Despite their poor survival, the Ccr2-negative APP mice do not seem to have an increased ability to produce amyloid beta compared to their chemokine receptor-positive counterparts. Levels of APP and the enzymes that cleave the precursor to yield amyloid beta were the same in all mice. But the Ccr2-negative animals had significantly higher levels of amyloid beta in the brain, as early as 65 days old, indicating that the peptide may not be getting cleared as rapidly as in control animals. In addition, loss of the chemokine receptor correlated with much higher levels of amyloid beta deposits, which, though normally undetectable in APP mice at 65 days old, were abundant in the Ccr2-negative animals.
Anti-amyloid Effect
The results indicate microglia play a crucial role in the very early stages
of pathology by keeping the brain free of amyloid beta. In support of this
idea, the researchers found that there were very few microglia in the brain
of Ccr2-negative APP mice (see figure) compared to controls. Furthermore,
by looking at cell surface markers that distinguish migratory from resident
brain microglia, El Khoury and colleagues found that the numbers of migrating
cells infiltrating the brain are elevated by about eightfold in APP mice.
In contrast, the number of migrating microglia in the brain of Ccr2-negative
APP mice are no higher than in wild-type animals. “This is a particularly
interesting finding because it establishes part of the mechanism through
which microglia are accumulating in the AD brain,” said Luster.
Drugs that block CCR2 are currently being tested in humans with chronic inflammatory diseases such as atherosclerosis, rheumatoid arthritis, and multiple sclerosis. “Our study suggests that such agents could increase the risk of Alzheimer’s disease in some susceptible individuals,” Luster cautions, “and this will be important to watch out for as trials of CCR2 blockers go forward.”
Courtesy Joseph El Khoury
Microglia counter amyloid. In mice that produce human amyloid precursor protein, microglia (dark brown) infiltrate the brain (left). When the microglial chemokine receptor Ccr2 is ablated, cellular migration is blocked (right) and pathology is exacerbated.

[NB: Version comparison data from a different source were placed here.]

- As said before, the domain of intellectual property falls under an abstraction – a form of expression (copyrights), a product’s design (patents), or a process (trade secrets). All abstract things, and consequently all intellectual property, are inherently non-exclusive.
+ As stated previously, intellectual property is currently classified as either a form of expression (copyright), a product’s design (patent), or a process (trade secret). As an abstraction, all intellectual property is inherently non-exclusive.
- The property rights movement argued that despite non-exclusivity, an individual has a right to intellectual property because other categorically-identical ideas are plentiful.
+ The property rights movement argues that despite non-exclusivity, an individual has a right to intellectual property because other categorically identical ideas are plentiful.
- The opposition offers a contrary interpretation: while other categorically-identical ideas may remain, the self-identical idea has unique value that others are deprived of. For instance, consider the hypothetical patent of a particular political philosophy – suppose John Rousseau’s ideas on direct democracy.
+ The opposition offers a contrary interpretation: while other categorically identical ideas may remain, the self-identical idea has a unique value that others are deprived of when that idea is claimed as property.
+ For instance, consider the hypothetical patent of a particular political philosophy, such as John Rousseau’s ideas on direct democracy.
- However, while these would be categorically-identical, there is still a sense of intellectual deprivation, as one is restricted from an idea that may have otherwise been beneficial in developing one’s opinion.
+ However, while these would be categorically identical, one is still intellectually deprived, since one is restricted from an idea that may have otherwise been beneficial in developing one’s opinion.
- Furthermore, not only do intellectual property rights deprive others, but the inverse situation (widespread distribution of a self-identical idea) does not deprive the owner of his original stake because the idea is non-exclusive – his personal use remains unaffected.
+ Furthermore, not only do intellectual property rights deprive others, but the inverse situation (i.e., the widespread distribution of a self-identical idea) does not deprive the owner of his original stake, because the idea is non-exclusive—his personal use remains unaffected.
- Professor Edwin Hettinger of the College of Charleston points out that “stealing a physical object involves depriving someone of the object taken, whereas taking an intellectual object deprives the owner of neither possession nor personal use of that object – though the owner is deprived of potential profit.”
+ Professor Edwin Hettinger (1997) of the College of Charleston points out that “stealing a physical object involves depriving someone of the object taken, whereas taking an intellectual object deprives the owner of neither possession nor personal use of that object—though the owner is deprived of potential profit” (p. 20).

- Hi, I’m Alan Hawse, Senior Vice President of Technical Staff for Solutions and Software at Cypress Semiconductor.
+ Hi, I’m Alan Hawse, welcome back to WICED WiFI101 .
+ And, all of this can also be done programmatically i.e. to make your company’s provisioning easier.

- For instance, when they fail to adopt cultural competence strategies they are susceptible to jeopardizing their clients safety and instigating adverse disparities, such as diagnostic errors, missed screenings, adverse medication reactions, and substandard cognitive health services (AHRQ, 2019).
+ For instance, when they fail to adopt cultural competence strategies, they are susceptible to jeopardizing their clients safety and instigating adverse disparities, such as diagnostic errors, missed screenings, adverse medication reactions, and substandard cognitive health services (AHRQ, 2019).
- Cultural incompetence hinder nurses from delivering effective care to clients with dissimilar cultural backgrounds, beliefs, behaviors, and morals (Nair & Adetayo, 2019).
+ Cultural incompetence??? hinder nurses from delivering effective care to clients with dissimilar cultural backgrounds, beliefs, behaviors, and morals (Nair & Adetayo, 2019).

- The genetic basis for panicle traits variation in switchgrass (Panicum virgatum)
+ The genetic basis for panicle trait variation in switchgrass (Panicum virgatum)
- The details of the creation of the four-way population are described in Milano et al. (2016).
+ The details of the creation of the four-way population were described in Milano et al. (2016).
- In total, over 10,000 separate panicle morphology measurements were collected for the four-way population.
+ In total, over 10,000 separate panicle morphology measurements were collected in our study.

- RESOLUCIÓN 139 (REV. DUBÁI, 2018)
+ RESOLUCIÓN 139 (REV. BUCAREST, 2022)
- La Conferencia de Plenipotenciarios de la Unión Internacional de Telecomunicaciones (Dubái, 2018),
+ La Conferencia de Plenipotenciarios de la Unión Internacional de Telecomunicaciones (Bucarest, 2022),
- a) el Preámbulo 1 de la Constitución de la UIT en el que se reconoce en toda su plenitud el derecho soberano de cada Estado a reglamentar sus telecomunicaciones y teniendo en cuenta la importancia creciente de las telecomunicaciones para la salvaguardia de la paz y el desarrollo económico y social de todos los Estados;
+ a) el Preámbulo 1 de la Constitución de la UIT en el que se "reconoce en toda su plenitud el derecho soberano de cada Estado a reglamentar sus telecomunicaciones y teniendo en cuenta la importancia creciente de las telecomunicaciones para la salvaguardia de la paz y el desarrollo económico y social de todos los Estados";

All told, the results indicate that migrating microglia play a crucial
and early role in a mouse model of Alzheimer’s, and therefore potentially
in the human disease. “By showing that microglia have a protective
role in helping remove amyloid beta from the brain, our findings suggest
that enhancing the accumulation of these cells may be beneficial to patients
with early-stage AD,” Luster said.
Though what happens as the disease progresses may be more complex. El Khoury suggested that microglia may become altered if they remain activated for a long time. This switch could lead to the production of pro-inflammatory cytokines and toxins, such as reactive oxygen species, that have been documented by El Khoury and others. A similar fate befalls monocytes in atherosclerotic plaques: they initially gather to remove plaque material, but subsequently become toxic to the cells of the blood vessels.
In addition to El Khoury and Luster, the co-authors on the study include Michelle Toft, Suzanne Hickman, Terry Means, Kinya Terada, and Changiz Geula. El Khoury, who is working on establishing a neuroimmunology lab at the Center for Immunology and Inflammatory Diseases at MGH, plans to continue studying the role of microglia in Alzheimer’s.